Abstract

The equilibrium suggested as a buffer for CO 2 in the Venus atmosphere, CaCO 3 + SiO 2 = CaSiO 3 + CO 2, cannot act as a buffer at the Venus surface/troposphere – the pressure–temperature slope of the equilibrium and that of the atmosphere (dry adiabat with significant greenhouse heating) do not provide buffering capacity (if indeed CaCO 3 were present). Instead, perturbations to T or P(CO 2) can produce catastrophic expansion or collapse of the atmosphere. This instability can be generalized to all devolatilization reactions that produce a radiatively active gas in a planetary atmosphere dominated by such gases, and gives a simple thermochemical criterion for whether a reaction could buffer such an atmosphere.

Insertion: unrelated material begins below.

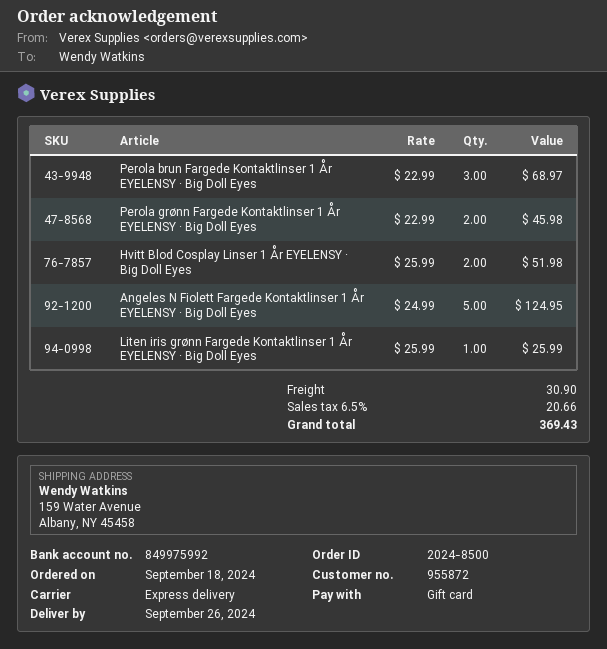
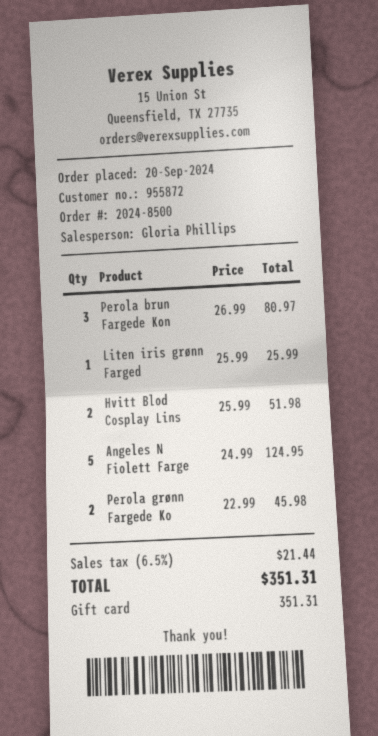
order date: 2024-09-18 -> 2024-09-20
Perola brun Fargede Kontaktlinser 1 År EYELENSY · Big Doll Eyes: 3 x 22.99 = 68.97 -> 3 x 26.99 = 80.97
shipping: 30.90 -> none
tax: 6.5% = 20.66 -> 6.5% = 21.44
total: 369.43 -> 351.31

Simple decarbonation reactions fail this criterion, suggesting that the abundance of CO 2 in a CO 2-dominated atmosphere cannot be buffered by chemical reactions with the surface; a similar conclusion holds for the abundance of H 2O in an H 2O-dominated (steam) atmosphere. Buffering of minor gases is more likely; a mineral buffer equilibrium for SO 2 proposed for Venus, FeS 2 + CO 2 = Fe 3O 4 + SO 2 + CO, passes the thermochemical criterion, as does a reaction involving Ca sulfate. These inferences can be generalized to atmospheres in ‘moist’ adiabatic equilibria, and to extrasolar Venus-like planets, and will help in interpreting the compositions of their atmospheres.